(Dataset entries)
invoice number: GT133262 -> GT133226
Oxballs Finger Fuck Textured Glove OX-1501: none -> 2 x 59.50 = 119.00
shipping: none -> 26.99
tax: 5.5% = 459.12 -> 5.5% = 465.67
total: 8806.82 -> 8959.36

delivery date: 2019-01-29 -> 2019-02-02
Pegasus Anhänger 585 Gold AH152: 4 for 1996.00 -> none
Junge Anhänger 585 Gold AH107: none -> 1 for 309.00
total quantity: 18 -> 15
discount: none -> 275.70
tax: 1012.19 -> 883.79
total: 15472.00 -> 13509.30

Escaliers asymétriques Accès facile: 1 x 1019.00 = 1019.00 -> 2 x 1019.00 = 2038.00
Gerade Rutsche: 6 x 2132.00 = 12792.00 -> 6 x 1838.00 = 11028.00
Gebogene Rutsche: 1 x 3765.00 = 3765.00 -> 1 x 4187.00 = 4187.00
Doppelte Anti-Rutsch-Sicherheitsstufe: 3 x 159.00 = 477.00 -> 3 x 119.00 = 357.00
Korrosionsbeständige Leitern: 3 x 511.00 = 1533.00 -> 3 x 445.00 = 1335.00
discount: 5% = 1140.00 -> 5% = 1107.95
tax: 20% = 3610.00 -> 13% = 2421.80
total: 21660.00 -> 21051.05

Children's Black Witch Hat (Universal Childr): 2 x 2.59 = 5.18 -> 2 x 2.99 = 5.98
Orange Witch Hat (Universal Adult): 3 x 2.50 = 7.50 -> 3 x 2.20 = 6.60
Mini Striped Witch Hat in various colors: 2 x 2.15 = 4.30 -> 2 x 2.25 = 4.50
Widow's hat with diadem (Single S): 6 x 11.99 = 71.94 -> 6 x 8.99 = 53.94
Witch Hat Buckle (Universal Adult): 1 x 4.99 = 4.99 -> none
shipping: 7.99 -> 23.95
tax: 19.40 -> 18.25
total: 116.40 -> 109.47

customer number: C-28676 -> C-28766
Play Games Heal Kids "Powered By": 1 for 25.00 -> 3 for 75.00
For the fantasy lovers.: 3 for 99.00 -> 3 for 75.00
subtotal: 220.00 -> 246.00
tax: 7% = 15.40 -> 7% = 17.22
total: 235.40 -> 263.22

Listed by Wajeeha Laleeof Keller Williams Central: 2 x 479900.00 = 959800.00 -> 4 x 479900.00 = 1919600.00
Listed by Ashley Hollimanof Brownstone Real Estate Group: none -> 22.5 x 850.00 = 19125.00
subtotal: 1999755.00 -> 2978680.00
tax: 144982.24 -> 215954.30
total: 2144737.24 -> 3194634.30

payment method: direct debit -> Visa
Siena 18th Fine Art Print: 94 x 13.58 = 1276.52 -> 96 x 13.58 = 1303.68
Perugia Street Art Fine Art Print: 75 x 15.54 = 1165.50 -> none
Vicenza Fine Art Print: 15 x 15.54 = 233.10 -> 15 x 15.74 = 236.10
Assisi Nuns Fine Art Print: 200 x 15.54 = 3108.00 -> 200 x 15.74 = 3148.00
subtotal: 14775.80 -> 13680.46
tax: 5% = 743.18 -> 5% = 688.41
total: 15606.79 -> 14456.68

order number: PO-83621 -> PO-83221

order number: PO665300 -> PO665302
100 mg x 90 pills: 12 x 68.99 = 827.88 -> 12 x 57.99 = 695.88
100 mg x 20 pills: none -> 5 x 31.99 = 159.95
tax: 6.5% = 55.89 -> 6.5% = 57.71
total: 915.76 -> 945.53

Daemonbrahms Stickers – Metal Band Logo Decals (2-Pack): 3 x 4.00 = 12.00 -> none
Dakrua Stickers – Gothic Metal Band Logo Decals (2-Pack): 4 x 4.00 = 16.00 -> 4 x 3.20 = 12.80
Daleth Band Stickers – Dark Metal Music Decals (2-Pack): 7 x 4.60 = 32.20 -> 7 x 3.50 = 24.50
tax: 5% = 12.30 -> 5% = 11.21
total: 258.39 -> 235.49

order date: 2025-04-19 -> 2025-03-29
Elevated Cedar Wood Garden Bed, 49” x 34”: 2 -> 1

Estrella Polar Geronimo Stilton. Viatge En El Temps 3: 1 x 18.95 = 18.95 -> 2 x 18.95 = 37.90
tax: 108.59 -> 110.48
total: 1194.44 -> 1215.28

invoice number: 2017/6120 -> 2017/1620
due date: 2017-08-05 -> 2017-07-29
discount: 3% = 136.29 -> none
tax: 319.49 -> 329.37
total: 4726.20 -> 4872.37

**AIM OF THE TASK:**
Check each line of the records above for the word "subtotal" and report how many lines have it, as a number only.

**SOLUTION FOR THIS PROBLEM:**
3